◆ Your assignment:
Look through the lines of the material and count those containing "UNIT". Give that count alone.

(Recorded data begins)

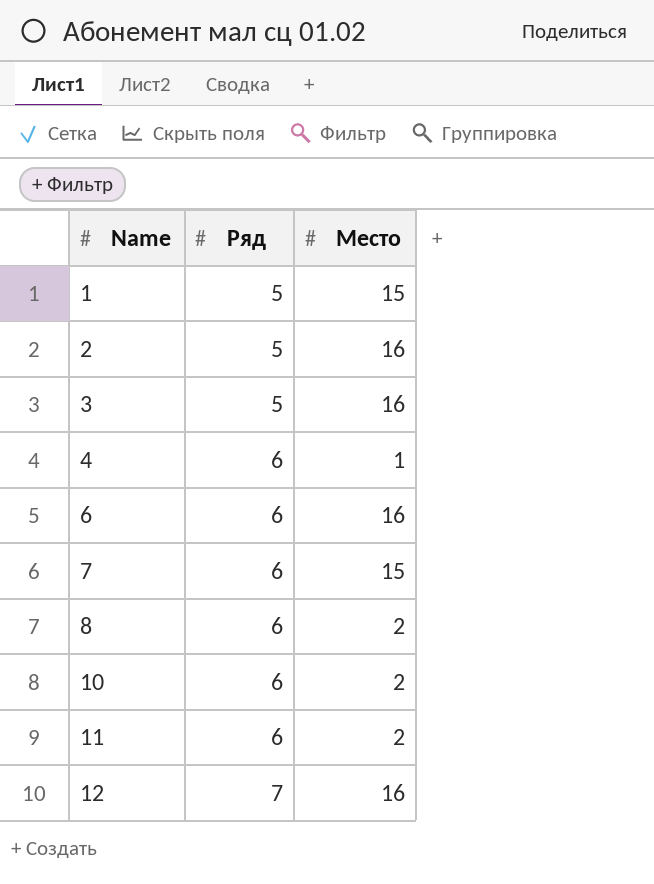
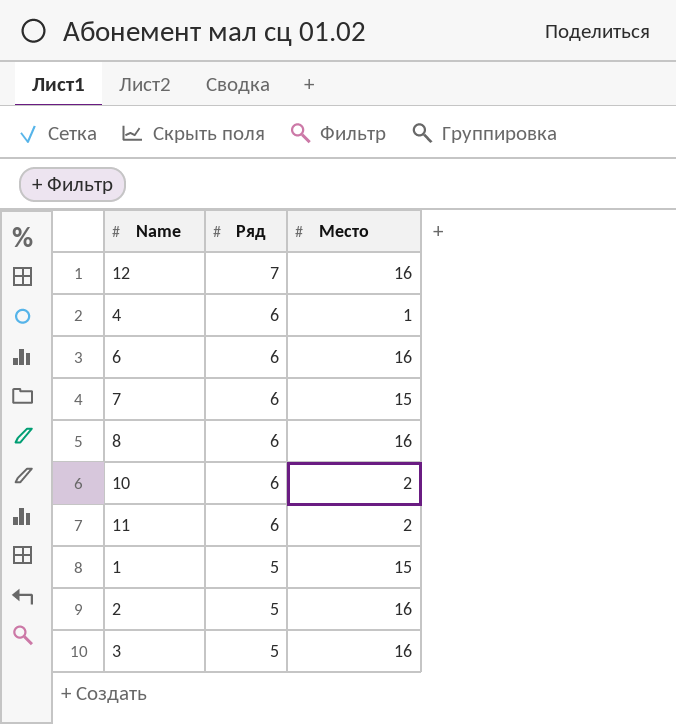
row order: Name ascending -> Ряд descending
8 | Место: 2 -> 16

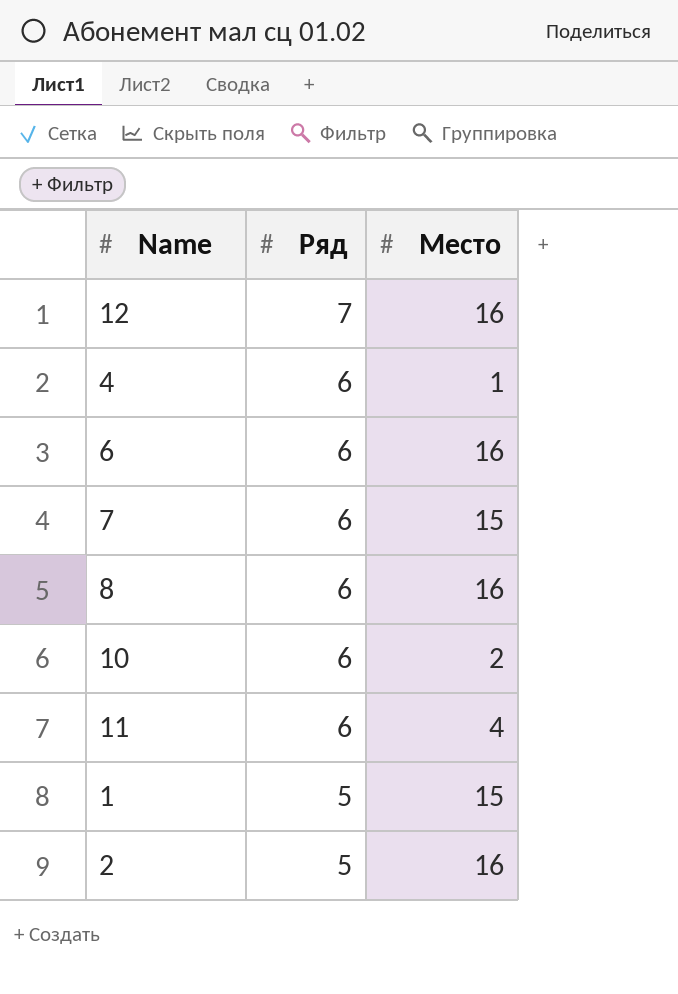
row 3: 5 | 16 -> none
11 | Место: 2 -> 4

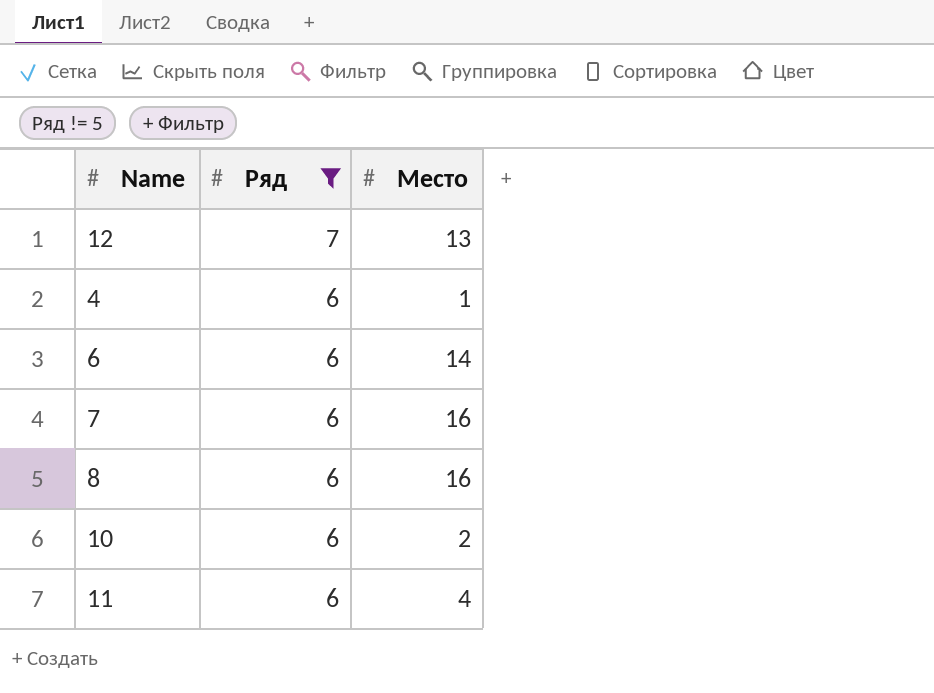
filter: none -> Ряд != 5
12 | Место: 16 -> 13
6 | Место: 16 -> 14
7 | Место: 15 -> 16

(Recorded data ends)
(Recorded data begins)

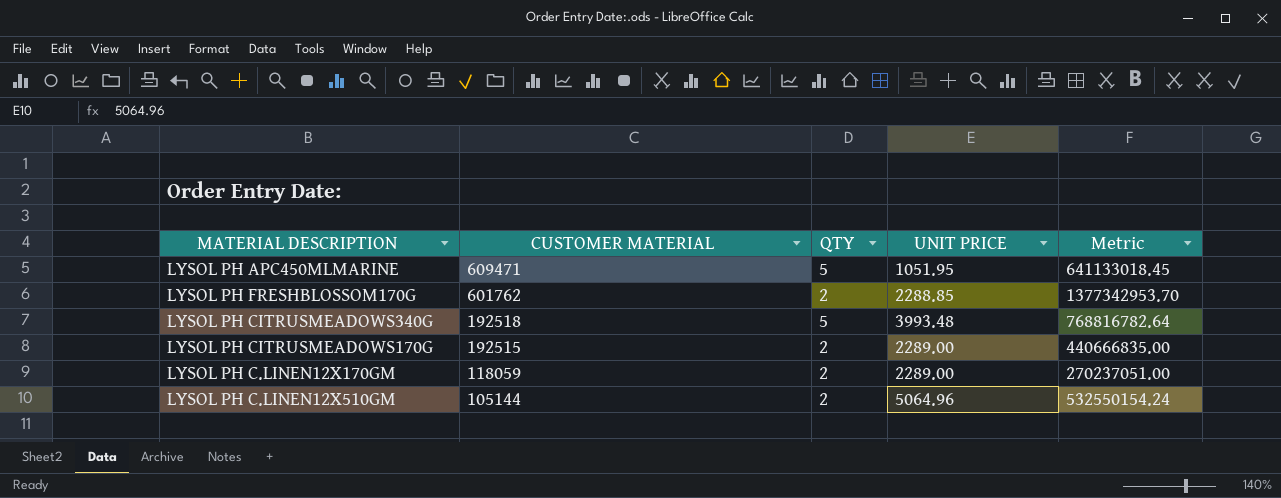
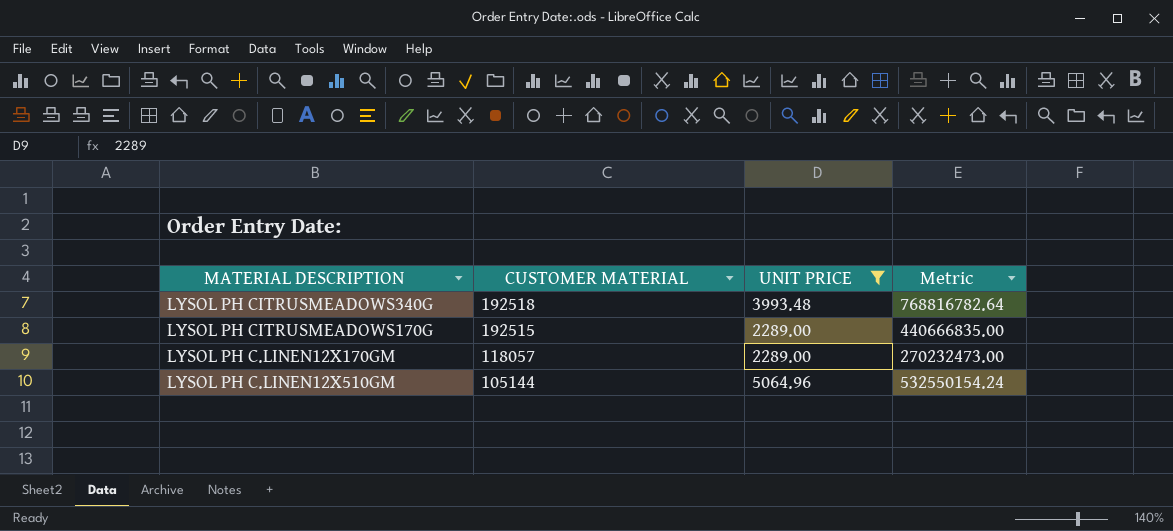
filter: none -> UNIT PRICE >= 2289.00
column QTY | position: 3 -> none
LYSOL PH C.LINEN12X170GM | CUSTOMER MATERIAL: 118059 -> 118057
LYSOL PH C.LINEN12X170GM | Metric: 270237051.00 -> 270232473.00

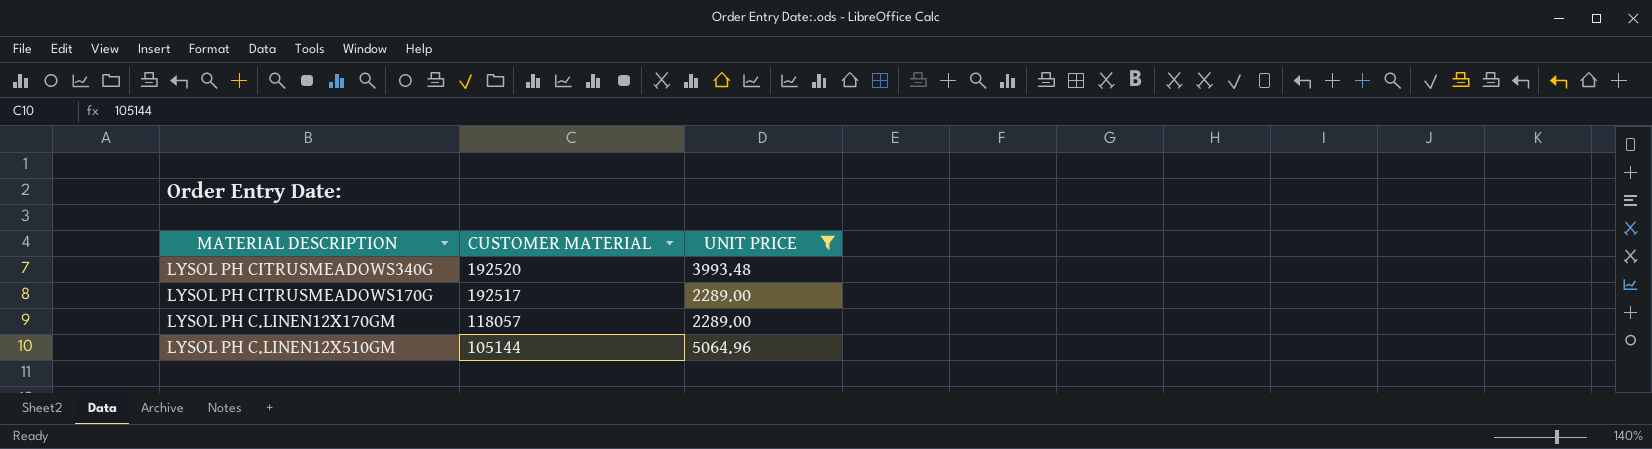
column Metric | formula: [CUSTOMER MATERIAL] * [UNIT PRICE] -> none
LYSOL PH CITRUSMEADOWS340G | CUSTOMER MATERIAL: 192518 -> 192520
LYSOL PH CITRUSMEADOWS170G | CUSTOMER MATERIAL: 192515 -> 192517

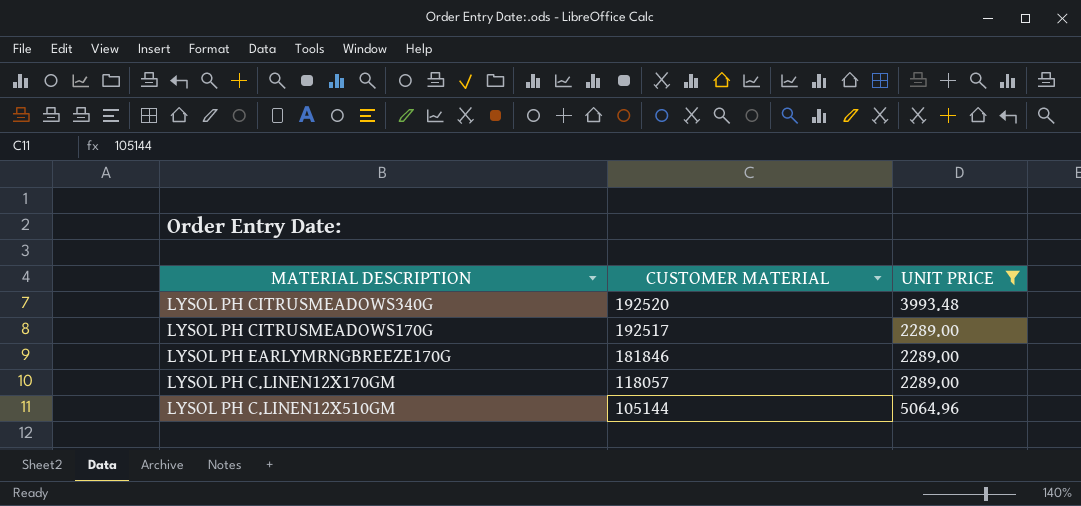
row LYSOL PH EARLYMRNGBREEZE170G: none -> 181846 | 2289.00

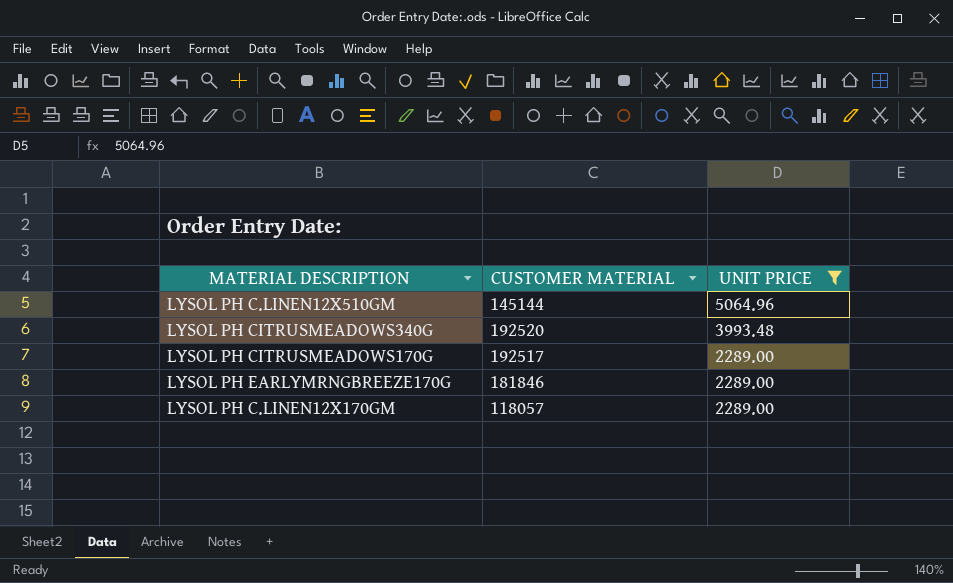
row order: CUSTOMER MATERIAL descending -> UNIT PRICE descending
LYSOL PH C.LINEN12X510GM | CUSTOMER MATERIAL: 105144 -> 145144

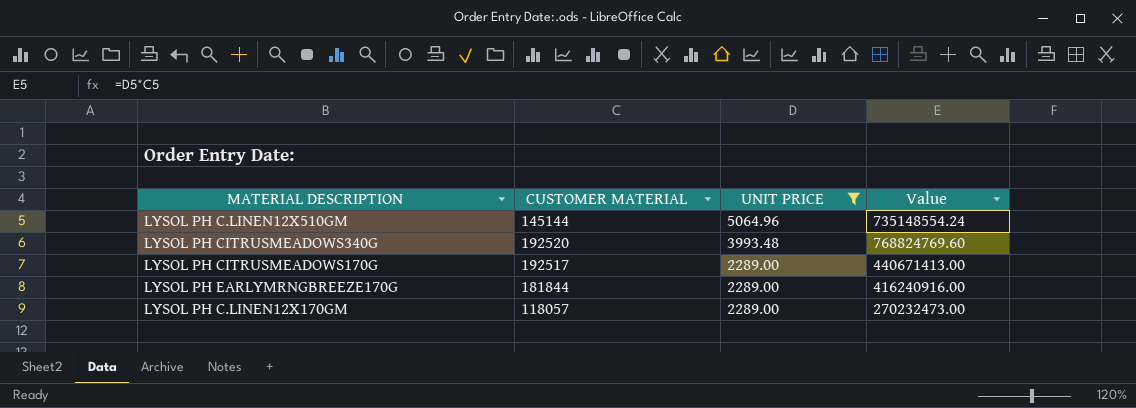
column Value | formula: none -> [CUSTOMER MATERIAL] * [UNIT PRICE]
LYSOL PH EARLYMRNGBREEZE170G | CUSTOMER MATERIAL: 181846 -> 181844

(Recorded data ends)

◆ Solution below:
4